Description of the task –
Pictures stay out of this copy; please retype only the lines from the start of the records through the line with "ΑΠΛΙΚΑ ΤΟΙΧΟΥ OBAΛ".

(Records from a dataset)
________________
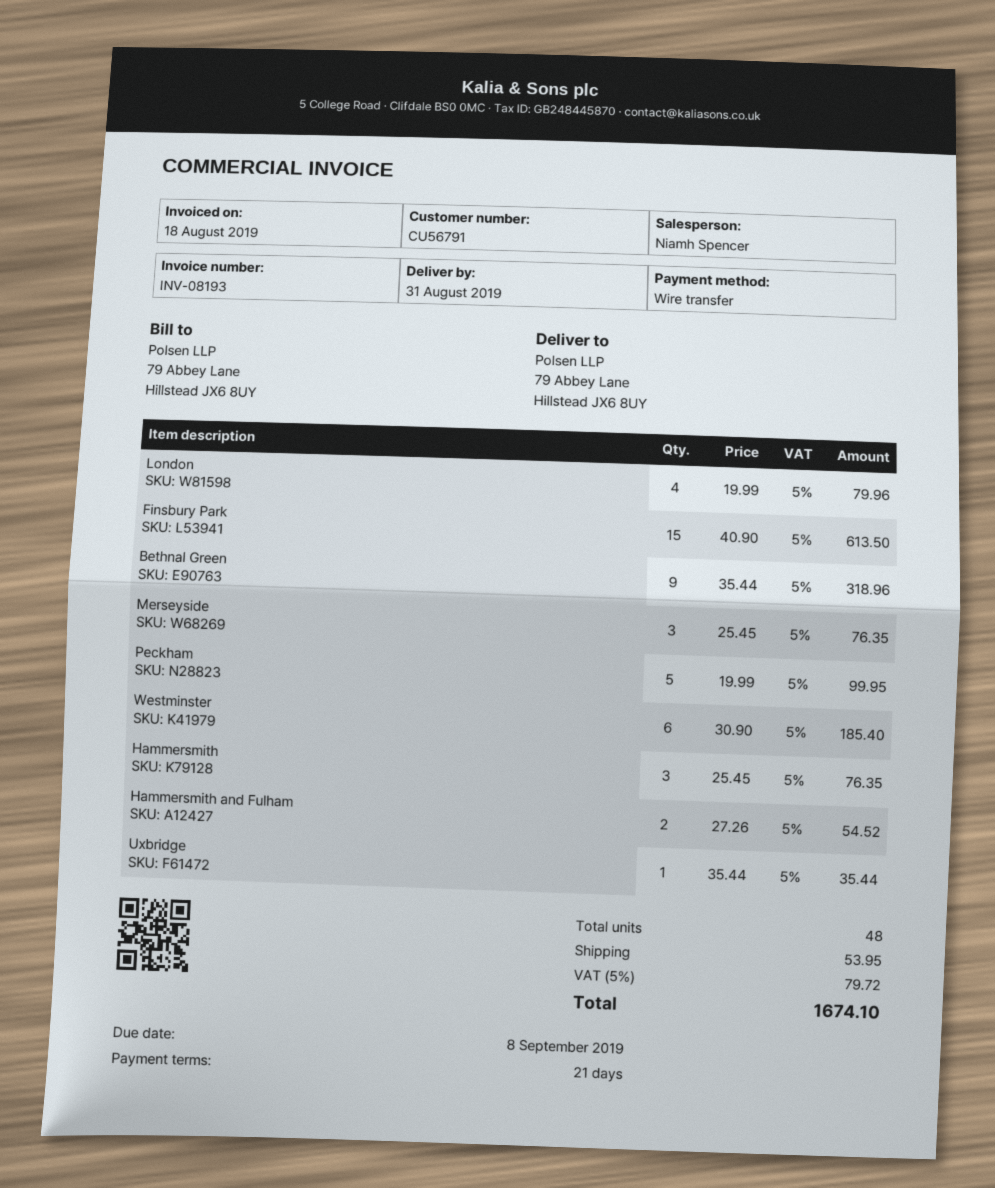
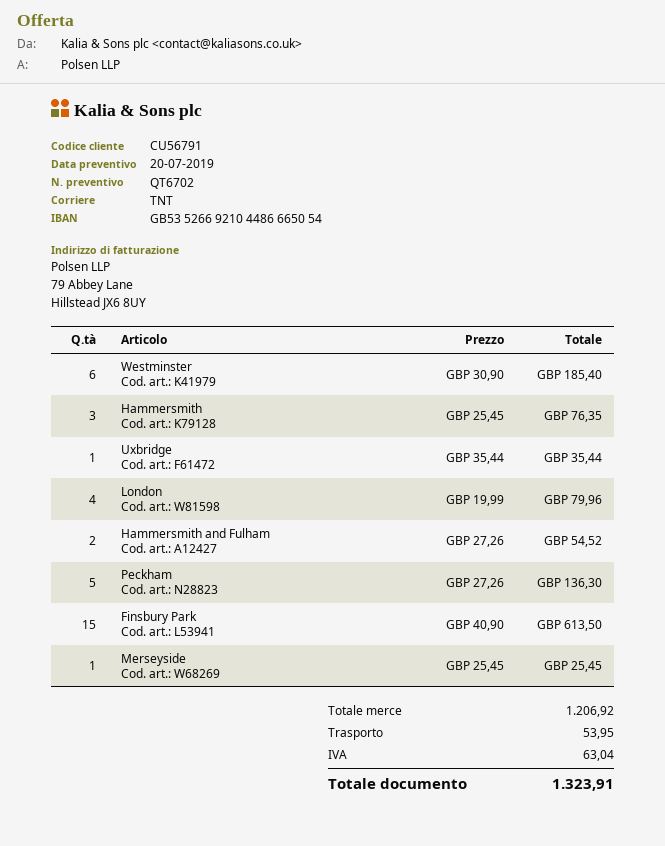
Bethnal Green: 9 x 35.44 = 318.96 -> none
Merseyside: 3 x 25.45 = 76.35 -> 1 x 25.45 = 25.45
Peckham: 5 x 19.99 = 99.95 -> 5 x 27.26 = 136.30
tax: 79.72 -> 63.04
total: 1674.10 -> 1323.91

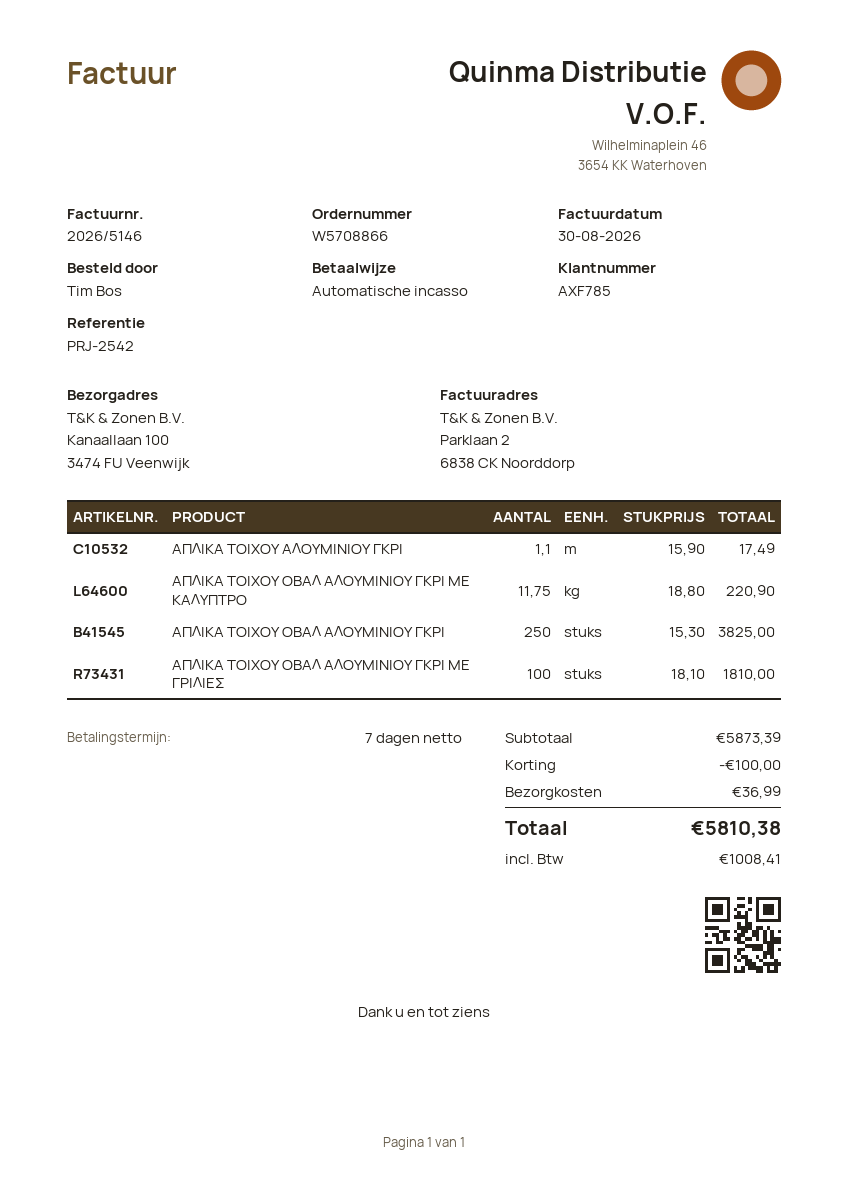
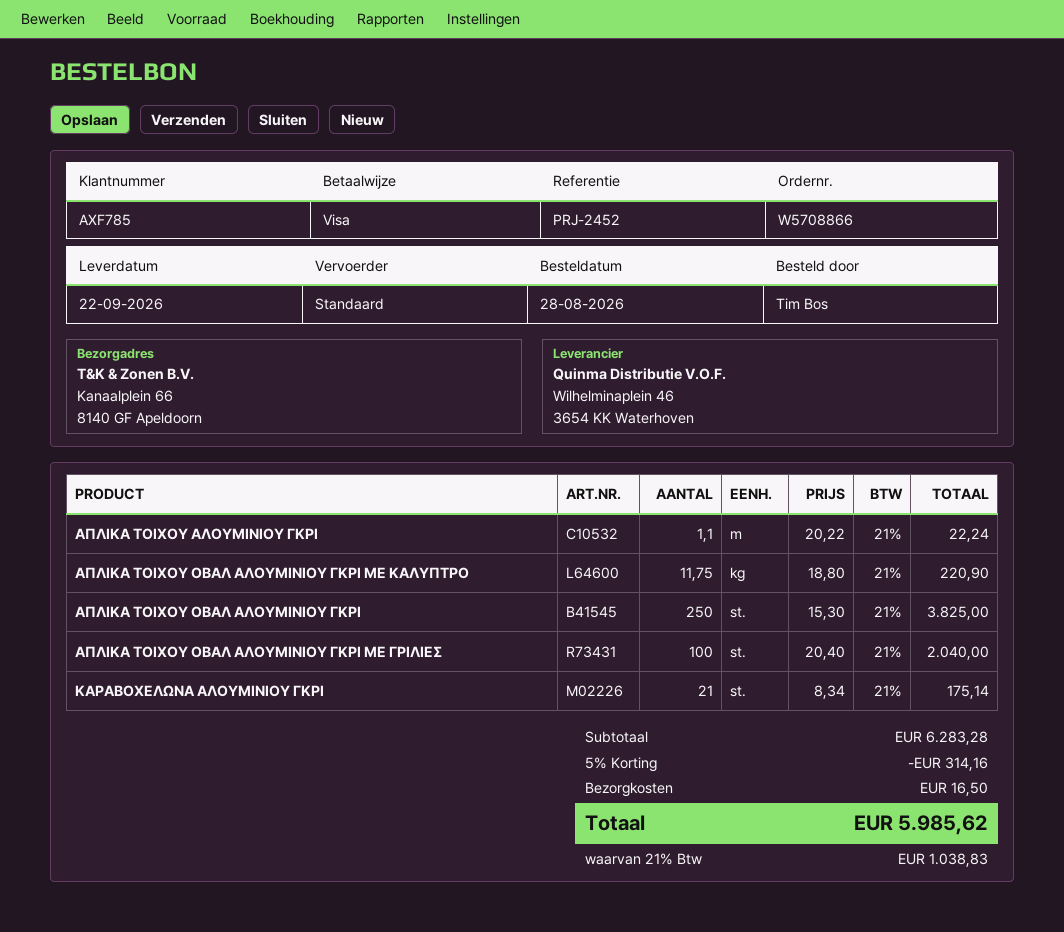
reference: PRJ-2542 -> PRJ-2452
payment method: direct debit -> Visa
ship to: Kanaallaan 100, 3474 FU Veenwijk -> Kanaalplein 66, 8140 GF Apeldoorn
ΑΠΛΙΚΑ ΤΟΙΧΟΥ ΑΛΟΥΜΙΝΙΟΥ ΓΚΡΙ: 1.1 x 15.90 = 17.49 -> 1.1 x 20.22 = 22.24
ΑΠΛΙΚΑ ΤΟΙΧΟΥ OBAΛ ΑΛΟΥΜΙΝΙΟΥ ΓKPI ΜΕ ΓΡΙΛΙΕΣ: 100 x 18.10 = 1810.00 -> 100 x 20.40 = 2040.00
ΚΑΡΑΒΟΧΕΛΩΝΑ ΑΛΟΥΜΙΝΙΟΥ ΓΚΡΙ: none -> 21 x 8.34 = 175.14
subtotal: 5873.39 -> 6283.28
discount: 100.00 -> 314.16
shipping: 36.99 -> 16.50
tax: 1008.41 -> 1038.83
total: 5810.38 -> 5985.62

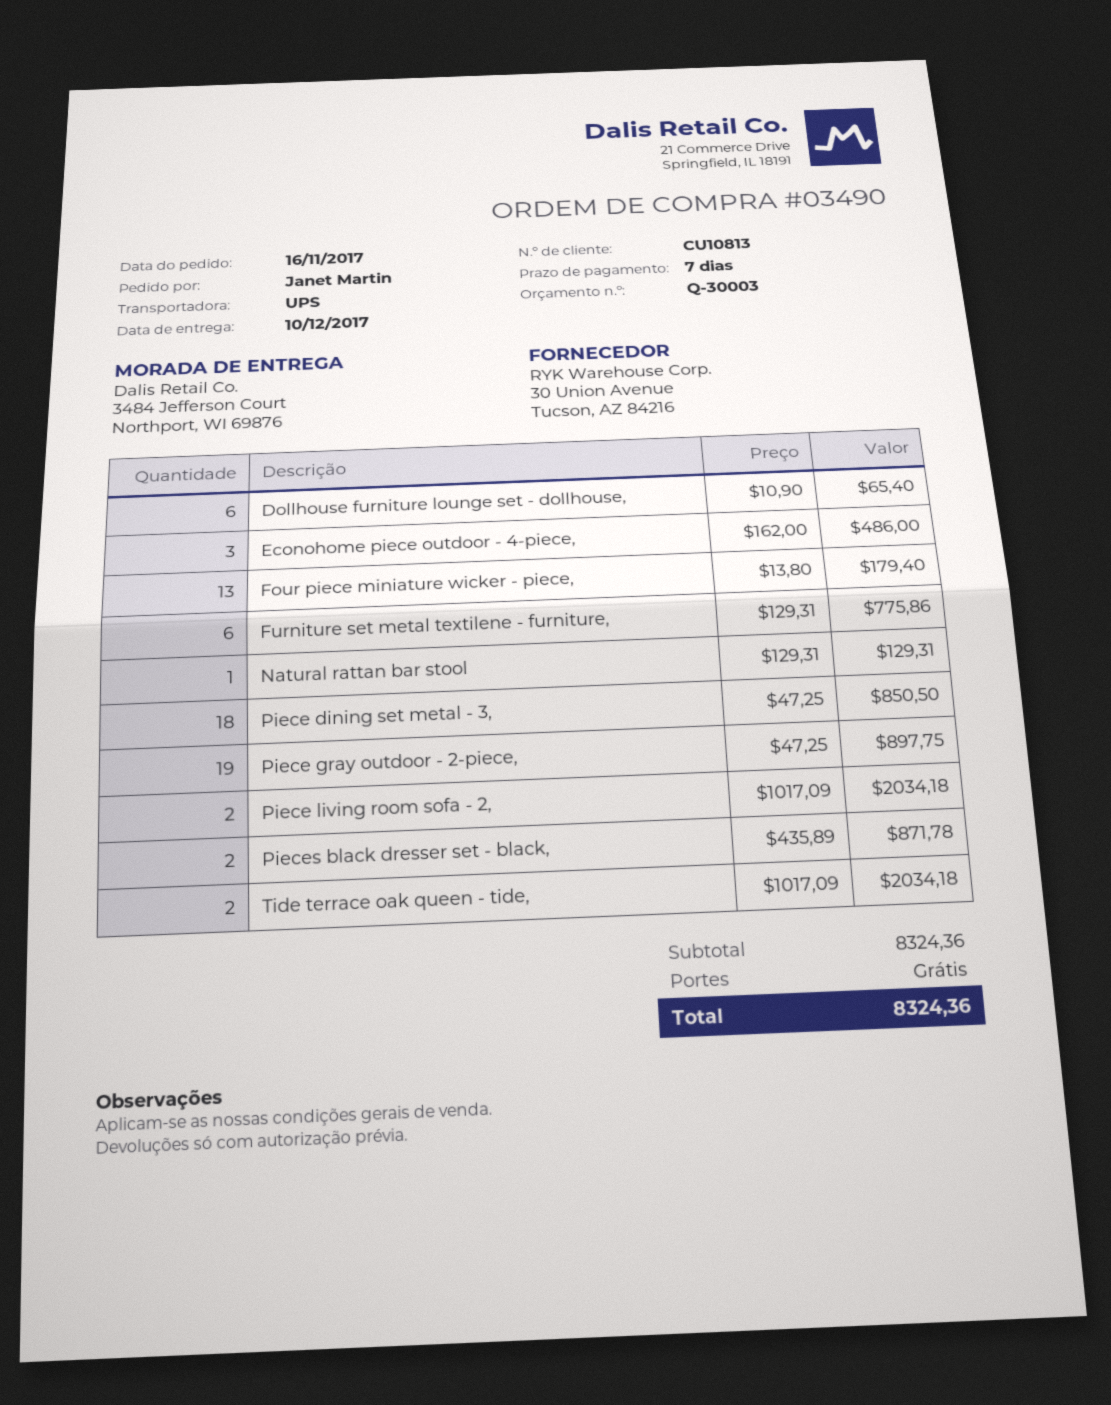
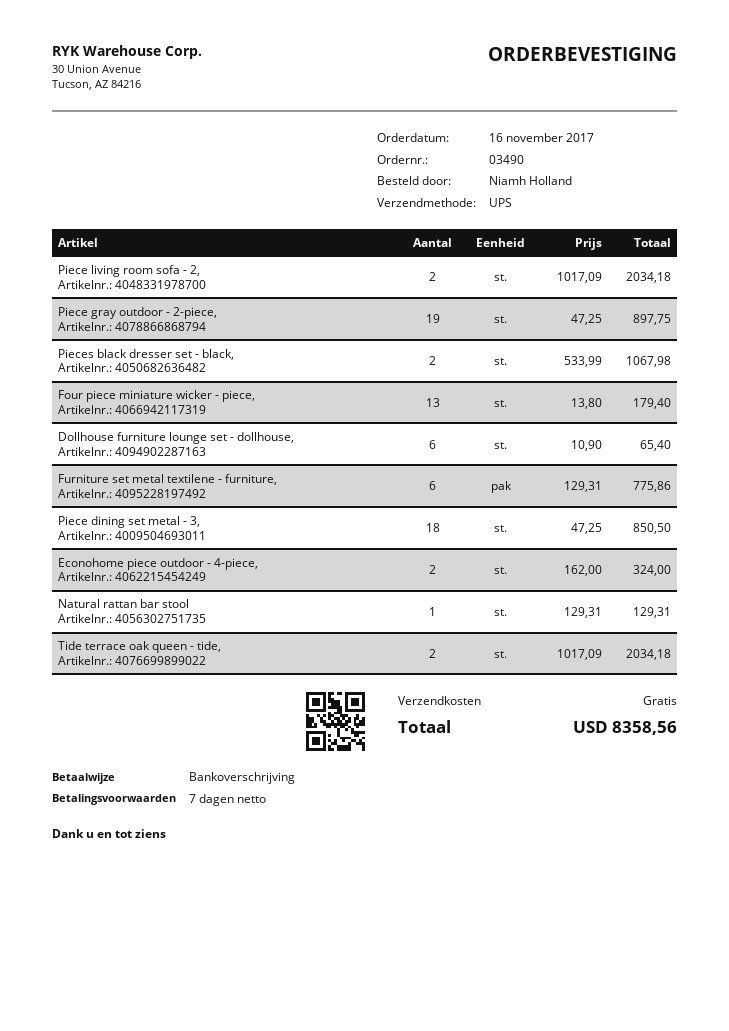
ordered by: Janet Martin -> Niamh Holland
Econohome piece outdoor - 4-piece,: 3 x 162.00 = 486.00 -> 2 x 162.00 = 324.00
Pieces black dresser set - black,: 2 x 435.89 = 871.78 -> 2 x 533.99 = 1067.98
total: 8324.36 -> 8358.56

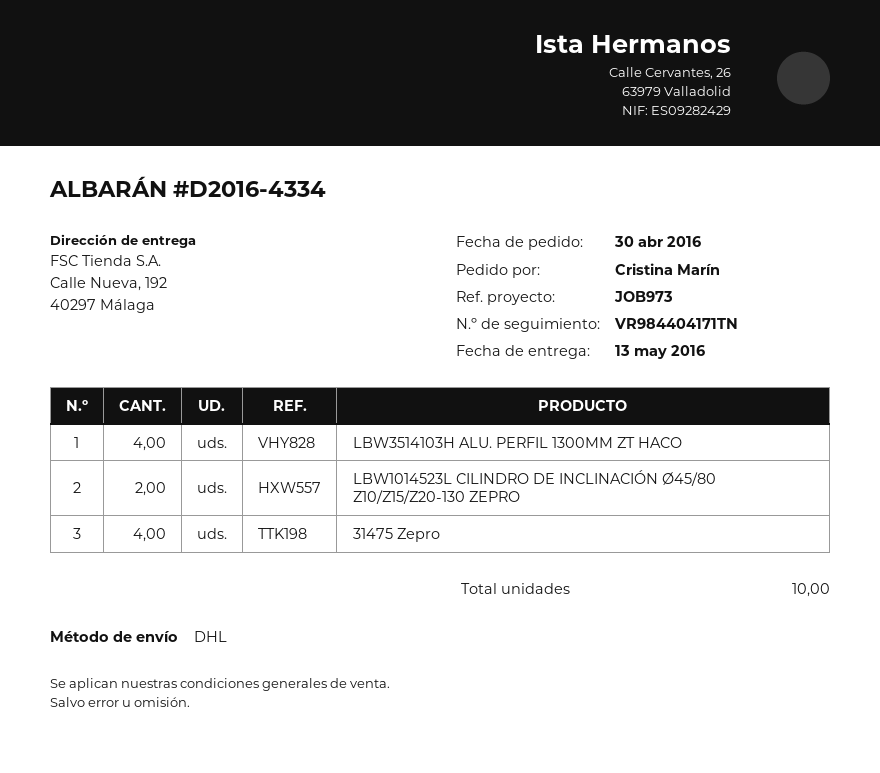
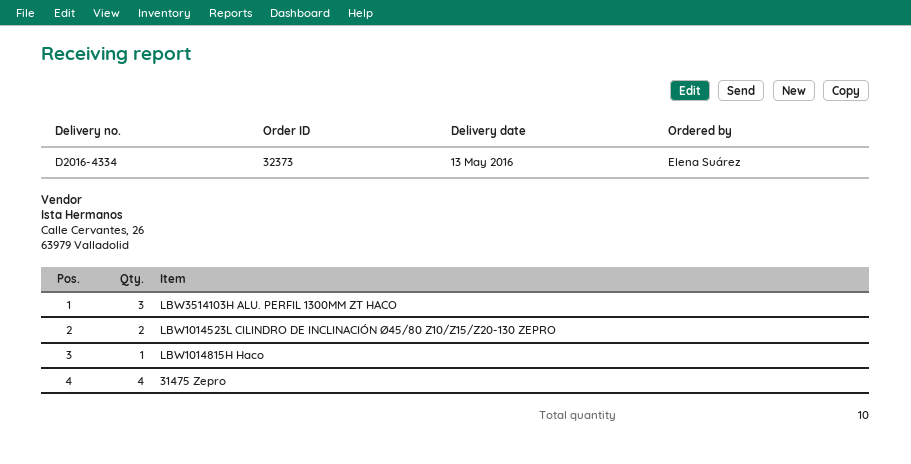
ordered by: Cristina Marín -> Elena Suárez
LBW3514103H ALU. PERFIL 1300MM ZT HACO: 4 -> 3
LBW1014815H Haco: none -> 1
________________
Answer to the exercise –
Bethnal Green: 9 x 35.44 = 318.96 -> none
Merseyside: 3 x 25.45 = 76.35 -> 1 x 25.45 = 25.45
Peckham: 5 x 19.99 = 99.95 -> 5 x 27.26 = 136.30
tax: 79.72 -> 63.04
total: 1674.10 -> 1323.91

reference: PRJ-2542 -> PRJ-2452
payment method: direct debit -> Visa
ship to: Kanaallaan 100, 3474 FU Veenwijk -> Kanaalplein 66, 8140 GF Apeldoorn
ΑΠΛΙΚΑ ΤΟΙΧΟΥ ΑΛΟΥΜΙΝΙΟΥ ΓΚΡΙ: 1.1 x 15.90 = 17.49 -> 1.1 x 20.22 = 22.24
ΑΠΛΙΚΑ ΤΟΙΧΟΥ OBAΛ ΑΛΟΥΜΙΝΙΟΥ ΓKPI ΜΕ ΓΡΙΛΙΕΣ: 100 x 18.10 = 1810.00 -> 100 x 20.40 = 2040.00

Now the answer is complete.